I don’t know if all blog authors do this, but I know I mostly write for myself. Certainly having an audience is a part of the equation, but part of it is also just writing for my future self to look back on, and also sometimes to solidify the personal commitments that I am making.

So in that spirit, I want to share a bit about some of the changes happening in my life.

Positively I am trying to focus more on my life at home, spending more time and energy on my family, growing garden and staying healthy. And also focusing more of my energy and life on my church community. And I especially want to find as many excuses possible to incorporate riding my bicycle into my life.

Negatively, I am trying to cut back on those parts of my life that are zapping energy away from those most important priorities. Many of the things I am trying to cut back or out are good things, but too much of a good thing is still too much.

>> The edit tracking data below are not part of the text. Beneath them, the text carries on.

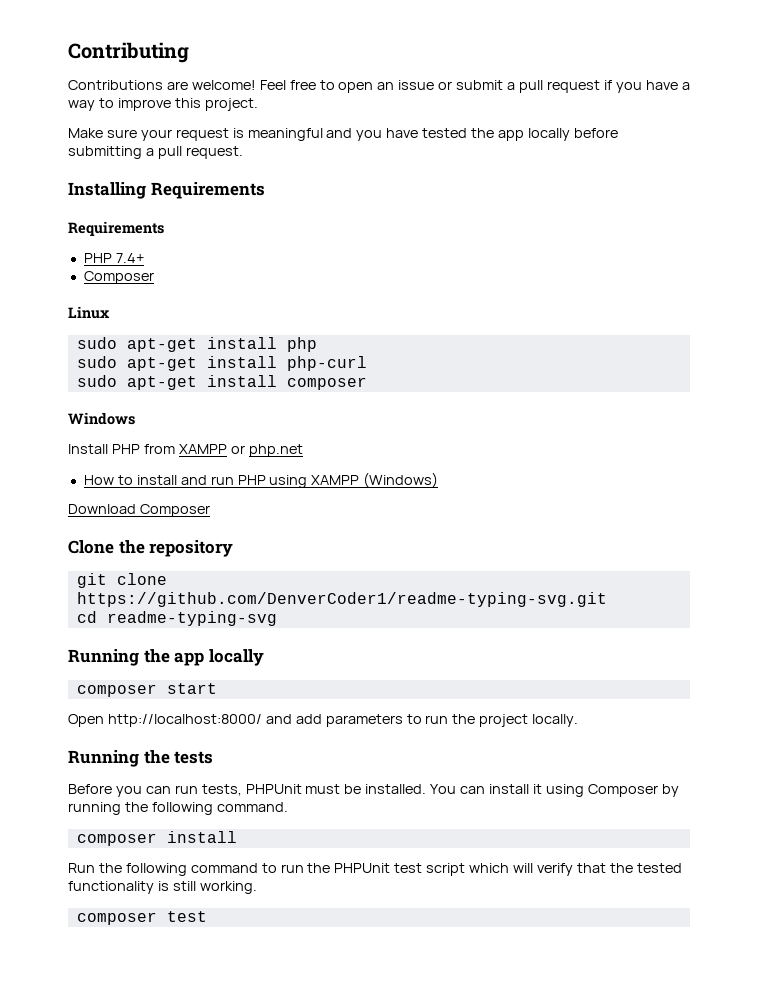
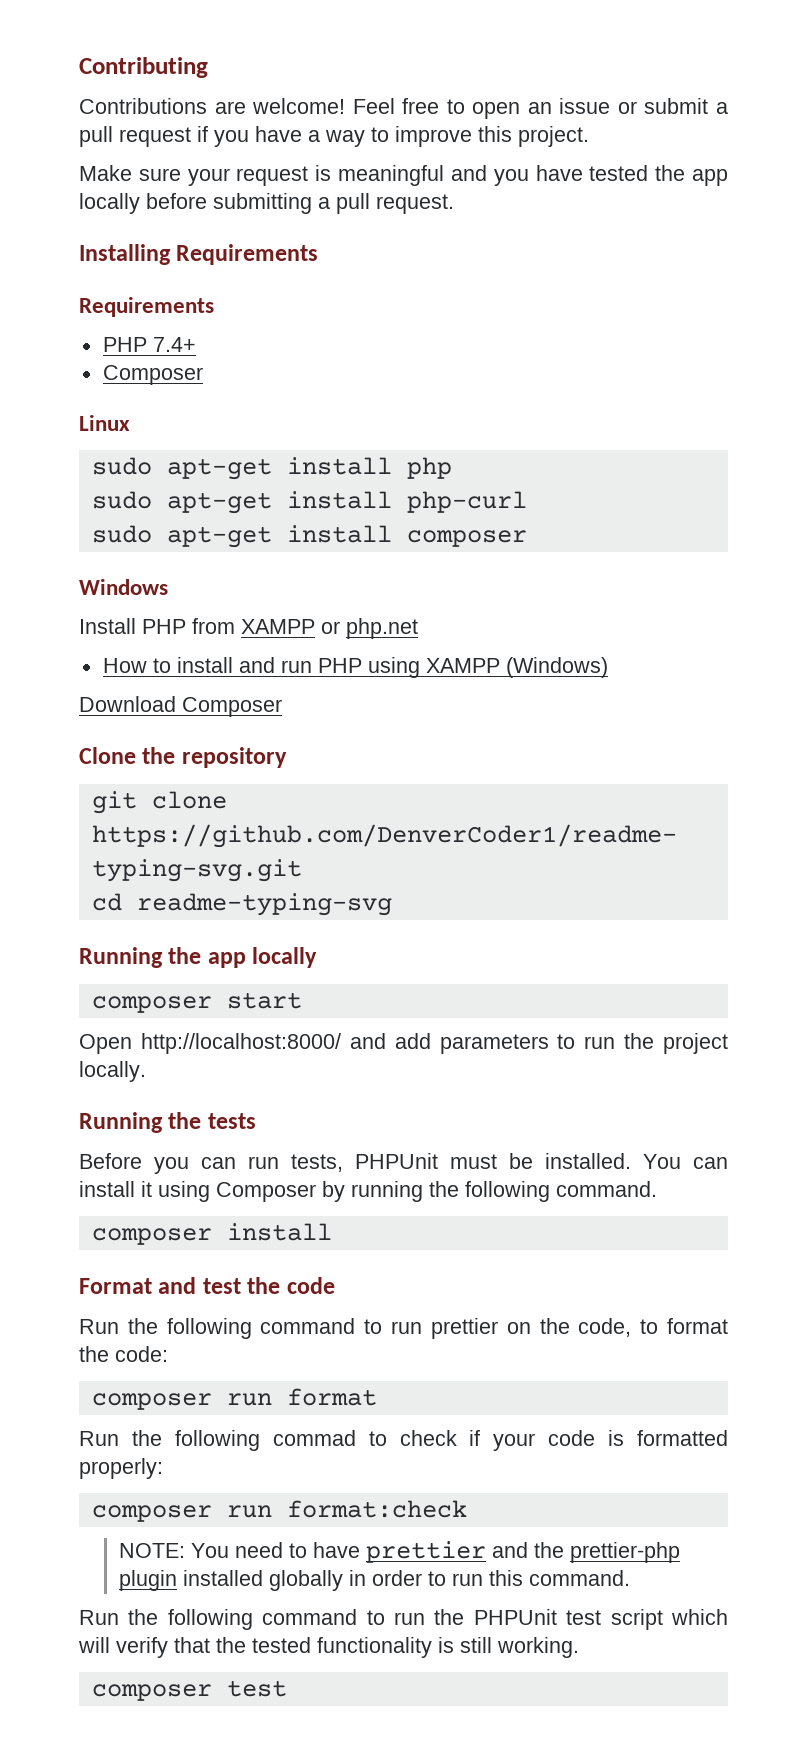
+ Format and test the code
+ Run the following command to run prettier on the code, to format the code:
+ composer run format
+ Run the following commad to check if your code is formatted properly:
+ composer run format:check
+ NOTE: You need to have prettier and the prettier-php plugin installed globally in order to run this command.

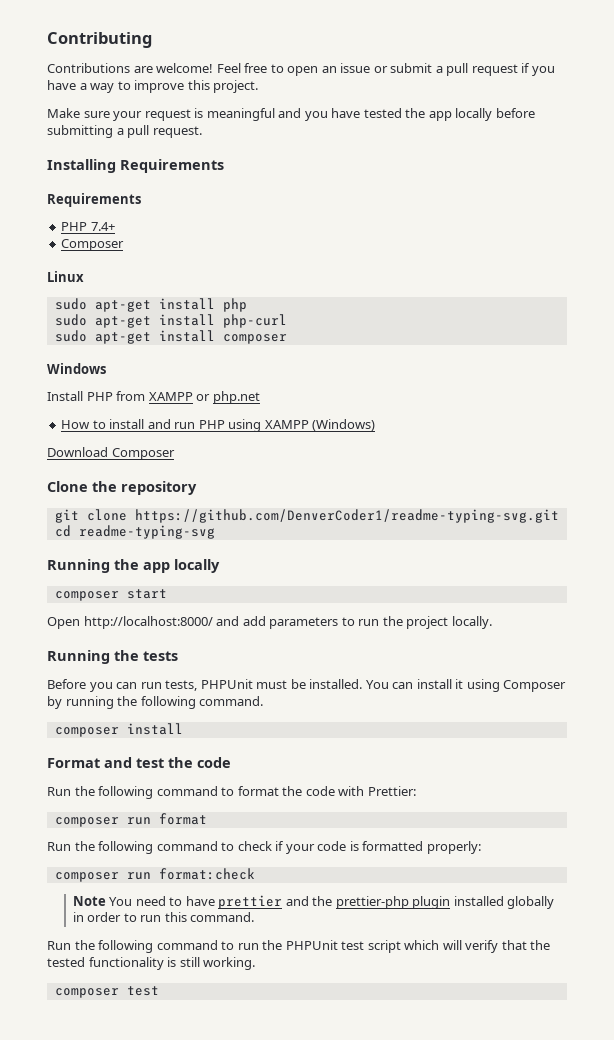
- Run the following command to run prettier on the code, to format the code:
+ Run the following command to format the code with Prettier:
- Run the following commad to check if your code is formatted properly:
+ Run the following command to check if your code is formatted properly:
- NOTE: You need to have prettier and the prettier-php plugin installed globally in order to run this command.
+ Note You need to have prettier and the prettier-php plugin installed globally in order to run this command.

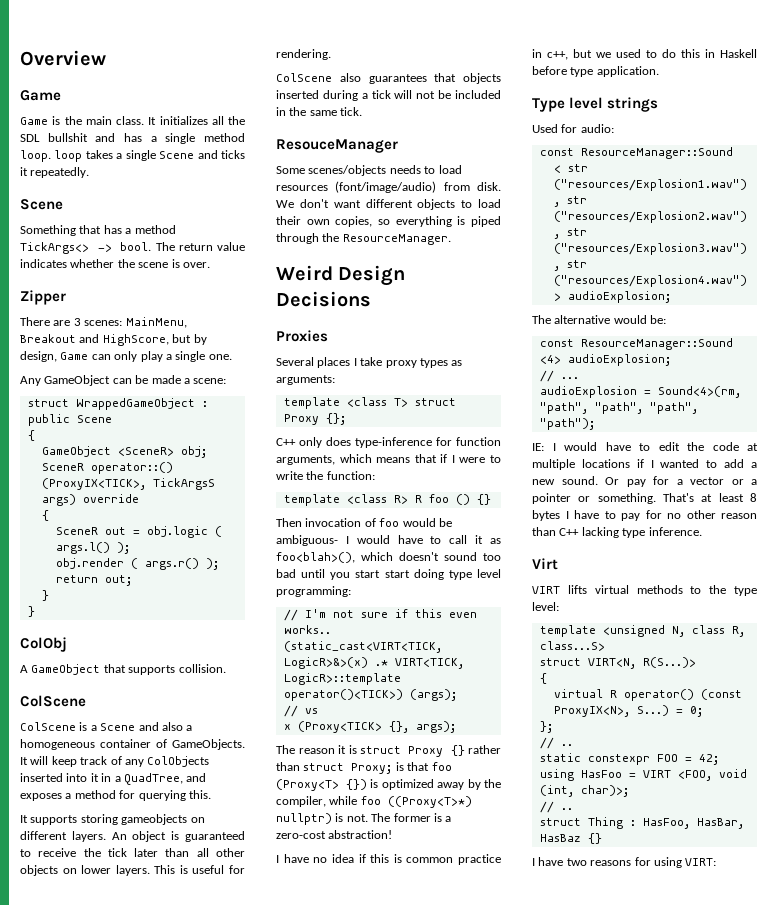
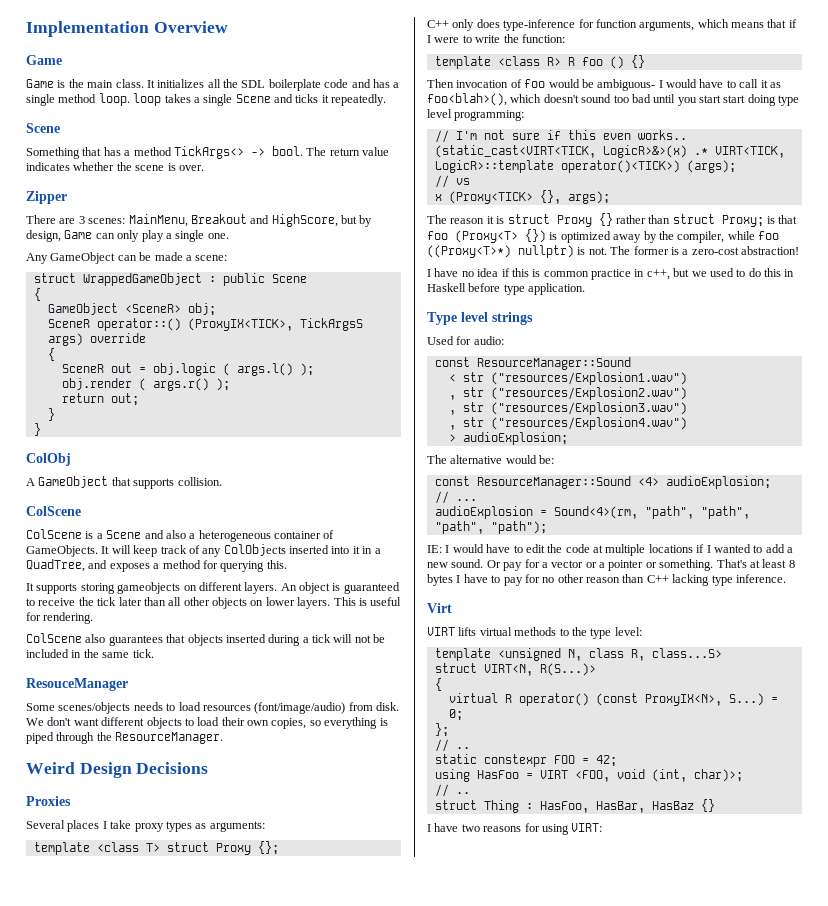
- Overview
+ Implementation Overview
- It initializes all the SDL bullshit and has a single method loop. loop takes a single Scene and ticks it repeatedly.
+ It initializes all the SDL boilerplate code and has a single method loop. loop takes a single Scene and ticks it repeatedly.
- ColScene is a Scene and also a homogeneous container of GameObjects.
+ ColScene is a Scene and also a heterogeneous container of GameObjects.

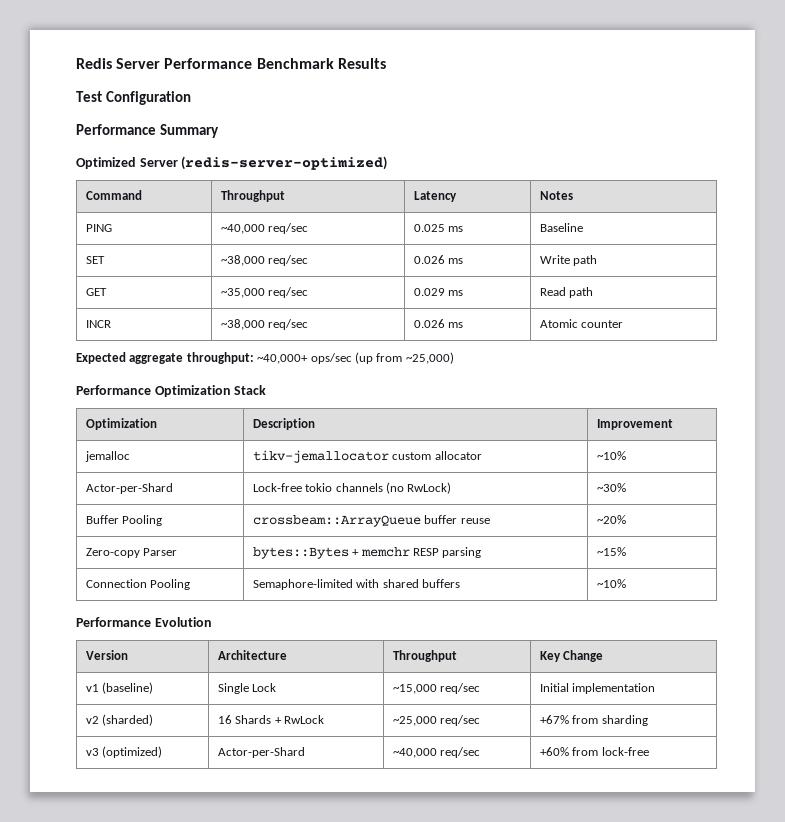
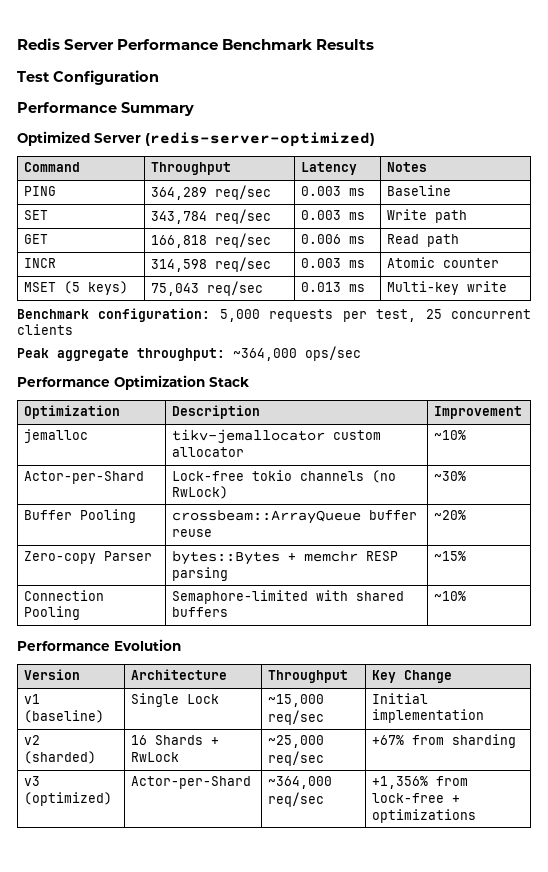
- PING | ~40,000 req/sec | 0.025 ms | Baseline
+ PING | 364,289 req/sec | 0.003 ms | Baseline
- SET | ~38,000 req/sec | 0.026 ms | Write path
+ SET | 343,784 req/sec | 0.003 ms | Write path
- GET | ~35,000 req/sec | 0.029 ms | Read path
+ GET | 166,818 req/sec | 0.006 ms | Read path
- INCR | ~38,000 req/sec | 0.026 ms | Atomic counter
+ INCR | 314,598 req/sec | 0.003 ms | Atomic counter
- Expected aggregate throughput: ~40,000+ ops/sec (up from ~25,000)
+ MSET (5 keys) | 75,043 req/sec | 0.013 ms | Multi-key write
+ Benchmark configuration: 5,000 requests per test, 25 concurrent clients
+ Peak aggregate throughput: ~364,000 ops/sec
- v3 (optimized) | Actor-per-Shard | ~40,000 req/sec | +60% from lock-free
+ v3 (optimized) | Actor-per-Shard | ~364,000 req/sec | +1,356% from lock-free + optimizations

Some specific areas include…

1. Seminary – I have been studying half-time at AMBS in their MDiv Connect program (a mix of online classes and in-person short courses mixed with online programming), but it is just too much. I will only be taking one class this summer and then will take a leave of absence for the fall. After that I will decide if I want to stay in the MDiv program at a slower pace or whether I will instead graduate after the Spring ’16 semester with a Certificate (I will 37 hours at that point). This decision isn’t easy, but I think it may be for the best. I either need to find a way to do my seminary classes in a more sane and manageable way or I need to reach a good breaking point to end this season of my life (I of course won’t be ending my education either way, but the education would take a different direction if done in a more informal manner).

2. Law Practice – I’ve been trying to pare back my legal work since getting married 3+ years ago but haven’t done well at it. So I need to stick with it this time, wrapping up my older cases well, and then taking no new cases except for a limited number of conscientious objector claims.

3. Activism – Another tough area to cut, but I think I’m going to use the next few months to end some of my areas of activist involvement and then chose to focus my energy on just a very things that are dear to me and that are sustainable.

So, I’m writing this for me but also for those dear to me (friends and family), so hopefully you can help encourage me to stick to what I need to do.

2015
02.24

Disclaimer: This post is part of my participation in the Genghis Grill Health Kwest Challenge. #Healthkwest #GenghisGrillAd http://t.co/JcWNs8HuyX. It is a cross-post from Health.JMBranum.com.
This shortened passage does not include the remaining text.